= Description of the task =
Below are entries to reproduce exactly, apart from their pictures.

= Stored data =

--- START ---

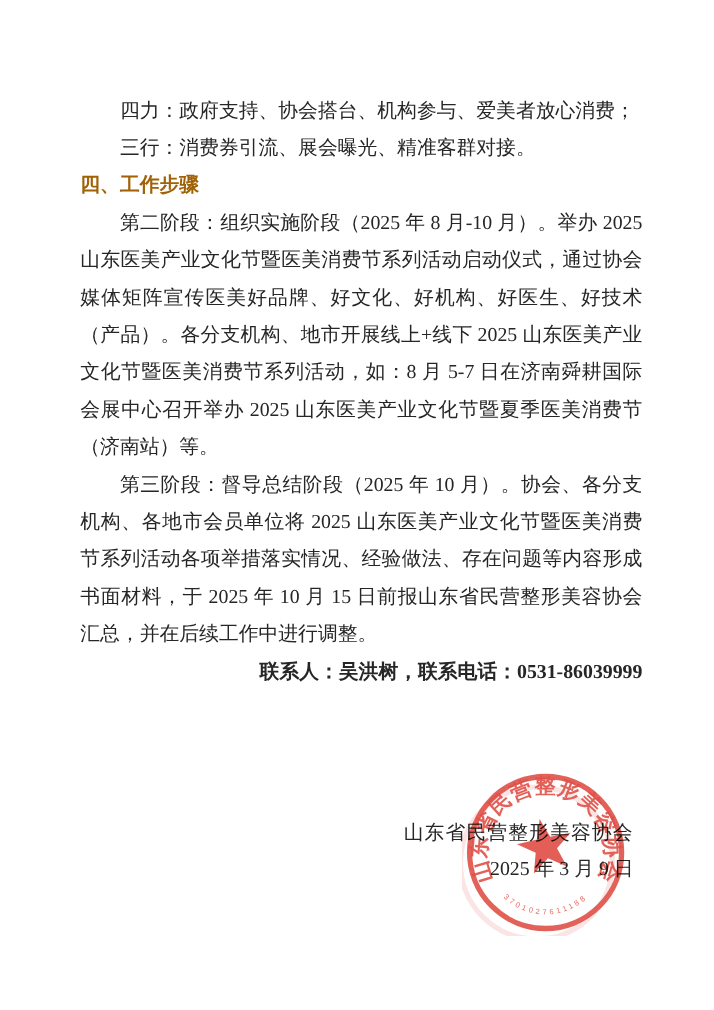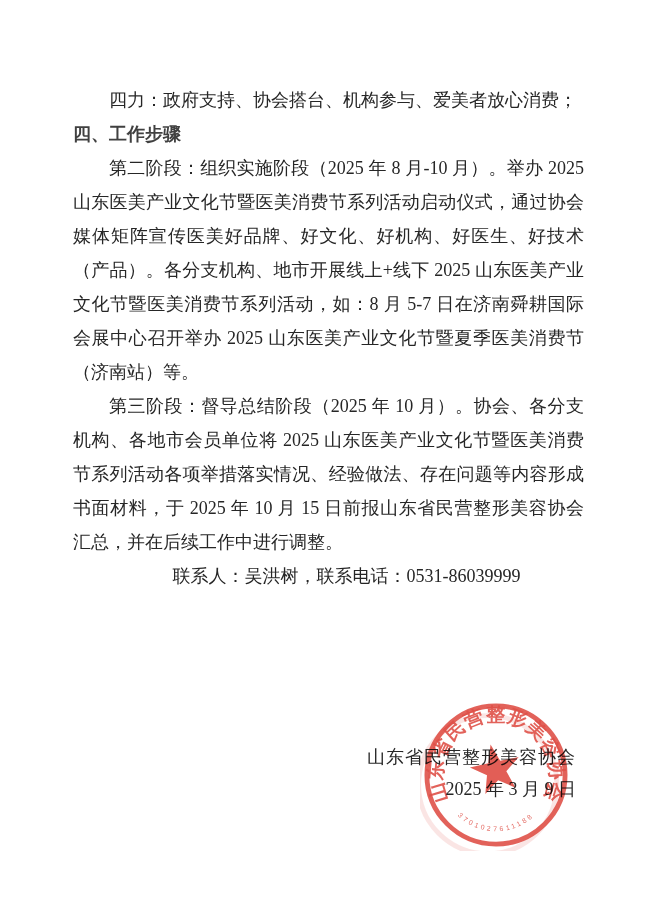--- a/index.html
+++ b/index.html
@@ -8,41 +8,42 @@
     font-family:"Liberation Serif","DejaVu Serif",serif;
     overflow:hidden;
   }
   .page{position:relative;width:649px;height:652px;background:#ffffff;}
   .content{
     position:absolute;top:83px;left:73px;width:511px;
     font-size:18px;line-height:34px;color:#262626;
     text-align:justify;
   }
   .content p{margin:0;text-indent:36px;word-break:break-all;}
-  p.heading{text-indent:0;font-weight:bold;color:#404040;}
-  p.contact{text-align:center;}
+  p.heading{text-indent:0;font-weight:bold;color:#a16207;}
+  p.contact{text-align:right;font-weight:bold;}
   .signature{
     position:absolute;top:741px;left:73px;width:511px;
     text-align:right;padding-right:8px;box-sizing:border-box;
     font-size:18px;line-height:32px;color:#262626;
   }
   .signature .org{letter-spacing:1px;}
   .seal{
     position:absolute;left:420px;top:699px;width:152px;height:152px;
     mix-blend-mode:multiply;opacity:0.94;pointer-events:none;
   }
   .seal svg{width:100%;height:100%;display:block;}
 </style>
 </head>
 <body>
 
 <div class="page">
 
   <div class="content">
     <p>四力：政府支持、协会搭台、机构参与、爱美者放心消费；</p>
+    <p>三行：消费券引流、展会曝光、精准客群对接。</p>
     <p class="heading">四、工作步骤</p>
     <p>第二阶段：组织实施阶段（2025 年 8 月-10 月）。举办 2025 山东医美产业文化节暨医美消费节系列活动启动仪式，通过协会媒体矩阵宣传医美好品牌、好文化、好机构、好医生、好技术（产品）。各分支机构、地市开展线上+线下 2025 山东医美产业文化节暨医美消费节系列活动，如：8 月 5-7 日在济南舜耕国际会展中心召开举办 2025 山东医美产业文化节暨夏季医美消费节（济南站）等。</p>
     <p>第三阶段：督导总结阶段（2025 年 10 月）。协会、各分支机构、各地市会员单位将 2025 山东医美产业文化节暨医美消费节系列活动各项举措落实情况、经验做法、存在问题等内容形成书面材料，于 2025 年 10 月 15 日前报山东省民营整形美容协会汇总，并在后续工作中进行调整。</p>
     <p class="contact">联系人：吴洪树，联系电话：0531-86039999</p>
   </div>
 
   <div class="signature">
     <div class="org">山东省民营整形美容协会</div>
     <div class="date">2025 年 3 月 9 日</div>
   </div>

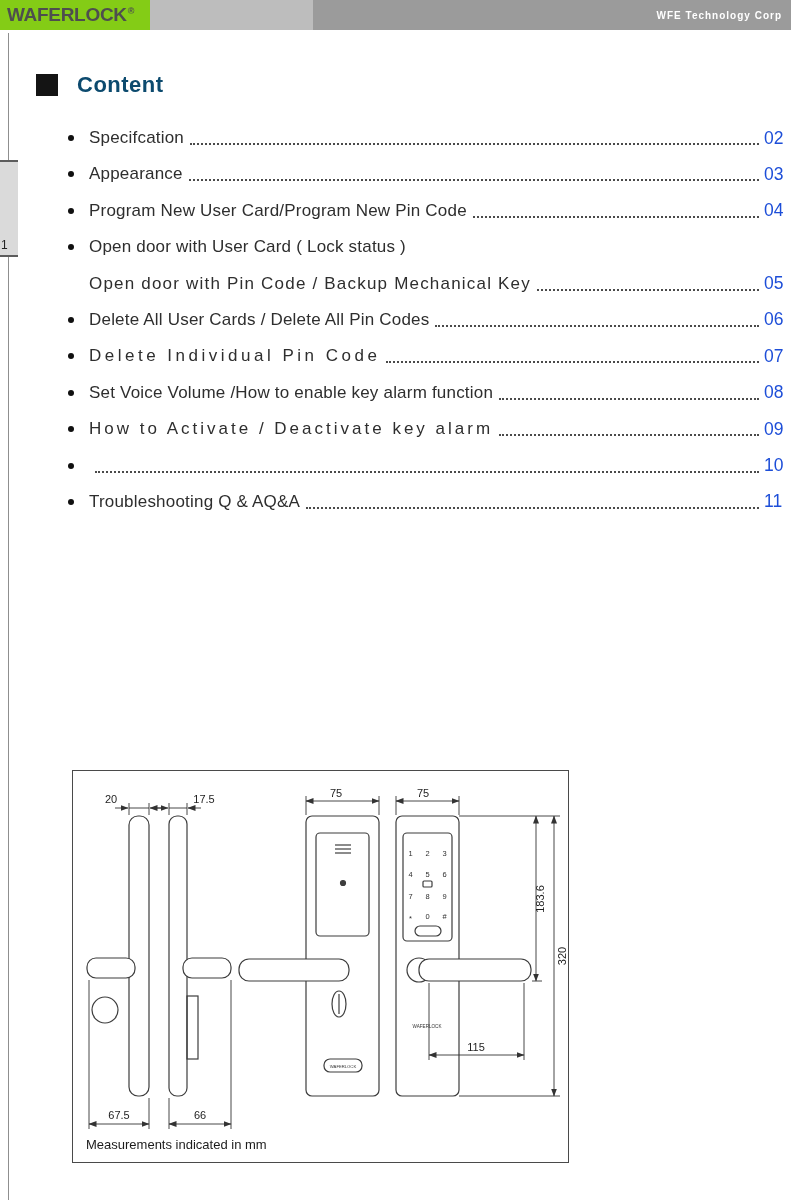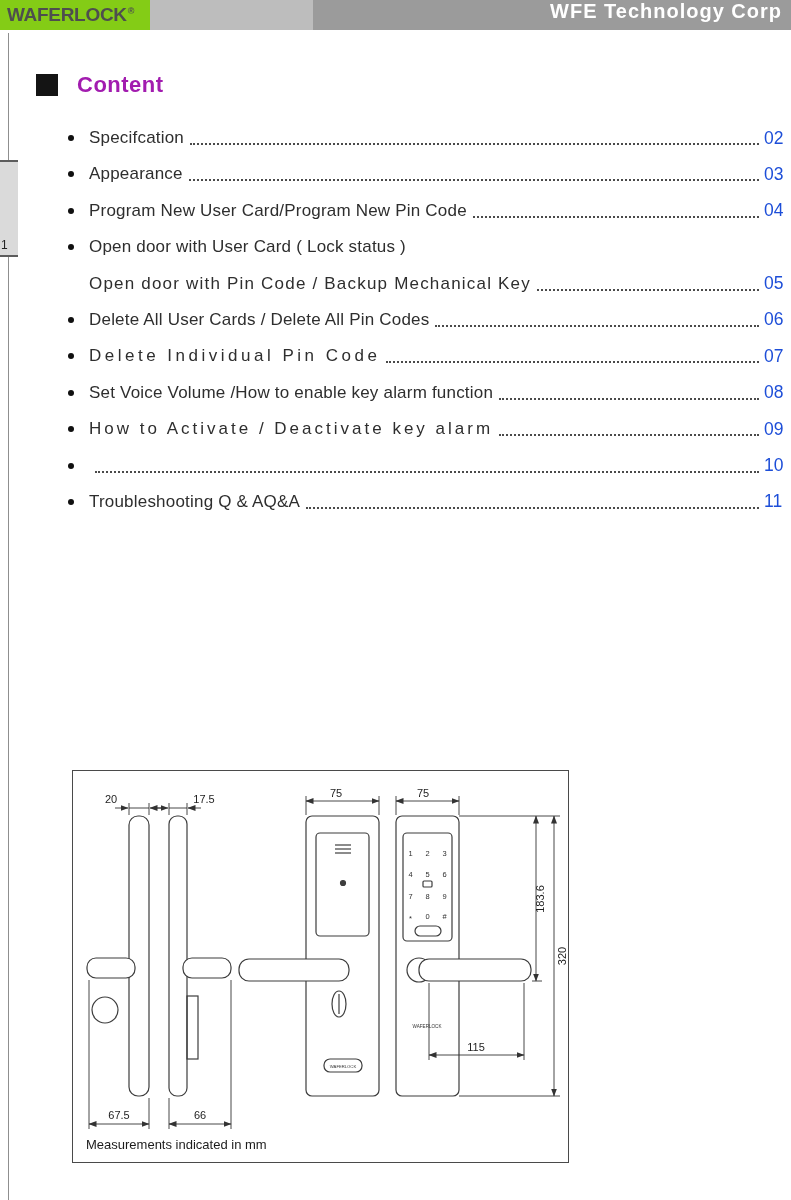--- a/index.html
+++ b/index.html
@@ -7,31 +7,31 @@
     position:relative;width:791px;height:1200px;background:#fff;overflow:hidden;
     font-family:"Liberation Sans",sans-serif;color:#2e2e2e;
   }
   
   .hdr-logo-bg{position:absolute;left:0;top:0;width:150px;height:30px;background:#84cc16;
     display:flex;align-items:center;padding-left:7px;box-sizing:border-box;}
   .logo-text{font-weight:bold;font-size:19px;color:#4e4e4e;letter-spacing:-0.3px;}
   .logo-reg{font-size:9px;color:#4e4e4e;vertical-align:super;margin-left:1px;}
   .hdr-mid{position:absolute;left:150px;top:0;width:163px;height:30px;background:#bdbdbd;}
   .hdr-bar{position:absolute;left:313px;top:0;width:478px;height:30px;background:#9b9b9b;
-    display:flex;align-items:flex-start;justify-content:flex-end;padding-right:9px;box-sizing:border-box;
-    color:#fff;font-weight:bold;font-size:20px;letter-spacing:1px;}
+    display:flex;align-items:center;justify-content:flex-end;padding-right:9px;box-sizing:border-box;
+    color:#fff;font-weight:bold;font-size:10px;letter-spacing:1px;}
   
   .left-rule{position:absolute;left:8px;top:33px;width:1px;height:1167px;background:#8f8f8f;}
   .side-tab{position:absolute;left:0;top:160px;width:18px;height:97px;background:#dadada;
     border-top:2px solid #5c5c5c;border-bottom:2px solid #5c5c5c;box-sizing:border-box;
     display:flex;align-items:flex-end;padding:0 0 3px 1px;font-size:12px;color:#222;}
   
   .content-head{position:absolute;left:36px;top:72px;display:flex;align-items:center;}
   .black-square{width:22px;height:22px;background:#141414;margin-right:19px;}
-  .content-title{font-size:22px;font-weight:bold;color:#a21caf;letter-spacing:0.5px;}
+  .content-title{font-size:22px;font-weight:bold;color:#0c4a6e;letter-spacing:0.5px;}
   
   .toc{position:absolute;left:60px;top:126px;width:730px;}
   .toc-row{display:flex;align-items:center;height:24px;margin-bottom:12.4px;font-size:17px;color:#2e2e2e;}
   .bullet{flex:0 0 auto;width:6px;height:6px;border-radius:50%;background:#101010;margin:0 15px 0 8px;}
   .no-bullet .bullet{visibility:hidden;}
   .toc-label{white-space:nowrap;letter-spacing:0.2px;}
   .ls1 .toc-label{letter-spacing:1.2px;}
   .ls3 .toc-label{letter-spacing:3px;}
   .ls35 .toc-label{letter-spacing:3.5px;}
   .leader{flex:1 1 auto;min-width:18px;align-self:flex-end;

--- END ---

= Answer area =
--- a/index.html
+++ b/index.html
@@ -8,41 +8,42 @@
     font-family:"Liberation Serif","DejaVu Serif",serif;
     overflow:hidden;
   }
   .page{position:relative;width:649px;height:652px;background:#ffffff;}
   .content{
     position:absolute;top:83px;left:73px;width:511px;
     font-size:18px;line-height:34px;color:#262626;
     text-align:justify;
   }
   .content p{margin:0;text-indent:36px;word-break:break-all;}
-  p.heading{text-indent:0;font-weight:bold;color:#404040;}
-  p.contact{text-align:center;}
+  p.heading{text-indent:0;font-weight:bold;color:#a16207;}
+  p.contact{text-align:right;font-weight:bold;}
   .signature{
     position:absolute;top:741px;left:73px;width:511px;
     text-align:right;padding-right:8px;box-sizing:border-box;
     font-size:18px;line-height:32px;color:#262626;
   }
   .signature .org{letter-spacing:1px;}
   .seal{
     position:absolute;left:420px;top:699px;width:152px;height:152px;
     mix-blend-mode:multiply;opacity:0.94;pointer-events:none;
   }
   .seal svg{width:100%;height:100%;display:block;}
 </style>
 </head>
 <body>
 
 <div class="page">
 
   <div class="content">
     <p>四力：政府支持、协会搭台、机构参与、爱美者放心消费；</p>
+    <p>三行：消费券引流、展会曝光、精准客群对接。</p>
     <p class="heading">四、工作步骤</p>
     <p>第二阶段：组织实施阶段（2025 年 8 月-10 月）。举办 2025 山东医美产业文化节暨医美消费节系列活动启动仪式，通过协会媒体矩阵宣传医美好品牌、好文化、好机构、好医生、好技术（产品）。各分支机构、地市开展线上+线下 2025 山东医美产业文化节暨医美消费节系列活动，如：8 月 5-7 日在济南舜耕国际会展中心召开举办 2025 山东医美产业文化节暨夏季医美消费节（济南站）等。</p>
     <p>第三阶段：督导总结阶段（2025 年 10 月）。协会、各分支机构、各地市会员单位将 2025 山东医美产业文化节暨医美消费节系列活动各项举措落实情况、经验做法、存在问题等内容形成书面材料，于 2025 年 10 月 15 日前报山东省民营整形美容协会汇总，并在后续工作中进行调整。</p>
     <p class="contact">联系人：吴洪树，联系电话：0531-86039999</p>
   </div>
 
   <div class="signature">
     <div class="org">山东省民营整形美容协会</div>
     <div class="date">2025 年 3 月 9 日</div>
   </div>

--- a/index.html
+++ b/index.html
@@ -7,31 +7,31 @@
     position:relative;width:791px;height:1200px;background:#fff;overflow:hidden;
     font-family:"Liberation Sans",sans-serif;color:#2e2e2e;
   }
   
   .hdr-logo-bg{position:absolute;left:0;top:0;width:150px;height:30px;background:#84cc16;
     display:flex;align-items:center;padding-left:7px;box-sizing:border-box;}
   .logo-text{font-weight:bold;font-size:19px;color:#4e4e4e;letter-spacing:-0.3px;}
   .logo-reg{font-size:9px;color:#4e4e4e;vertical-align:super;margin-left:1px;}
   .hdr-mid{position:absolute;left:150px;top:0;width:163px;height:30px;background:#bdbdbd;}
   .hdr-bar{position:absolute;left:313px;top:0;width:478px;height:30px;background:#9b9b9b;
-    display:flex;align-items:flex-start;justify-content:flex-end;padding-right:9px;box-sizing:border-box;
-    color:#fff;font-weight:bold;font-size:20px;letter-spacing:1px;}
+    display:flex;align-items:center;justify-content:flex-end;padding-right:9px;box-sizing:border-box;
+    color:#fff;font-weight:bold;font-size:10px;letter-spacing:1px;}
   
   .left-rule{position:absolute;left:8px;top:33px;width:1px;height:1167px;background:#8f8f8f;}
   .side-tab{position:absolute;left:0;top:160px;width:18px;height:97px;background:#dadada;
     border-top:2px solid #5c5c5c;border-bottom:2px solid #5c5c5c;box-sizing:border-box;
     display:flex;align-items:flex-end;padding:0 0 3px 1px;font-size:12px;color:#222;}
   
   .content-head{position:absolute;left:36px;top:72px;display:flex;align-items:center;}
   .black-square{width:22px;height:22px;background:#141414;margin-right:19px;}
-  .content-title{font-size:22px;font-weight:bold;color:#a21caf;letter-spacing:0.5px;}
+  .content-title{font-size:22px;font-weight:bold;color:#0c4a6e;letter-spacing:0.5px;}
   
   .toc{position:absolute;left:60px;top:126px;width:730px;}
   .toc-row{display:flex;align-items:center;height:24px;margin-bottom:12.4px;font-size:17px;color:#2e2e2e;}
   .bullet{flex:0 0 auto;width:6px;height:6px;border-radius:50%;background:#101010;margin:0 15px 0 8px;}
   .no-bullet .bullet{visibility:hidden;}
   .toc-label{white-space:nowrap;letter-spacing:0.2px;}
   .ls1 .toc-label{letter-spacing:1.2px;}
   .ls3 .toc-label{letter-spacing:3px;}
   .ls35 .toc-label{letter-spacing:3.5px;}
   .leader{flex:1 1 auto;min-width:18px;align-self:flex-end;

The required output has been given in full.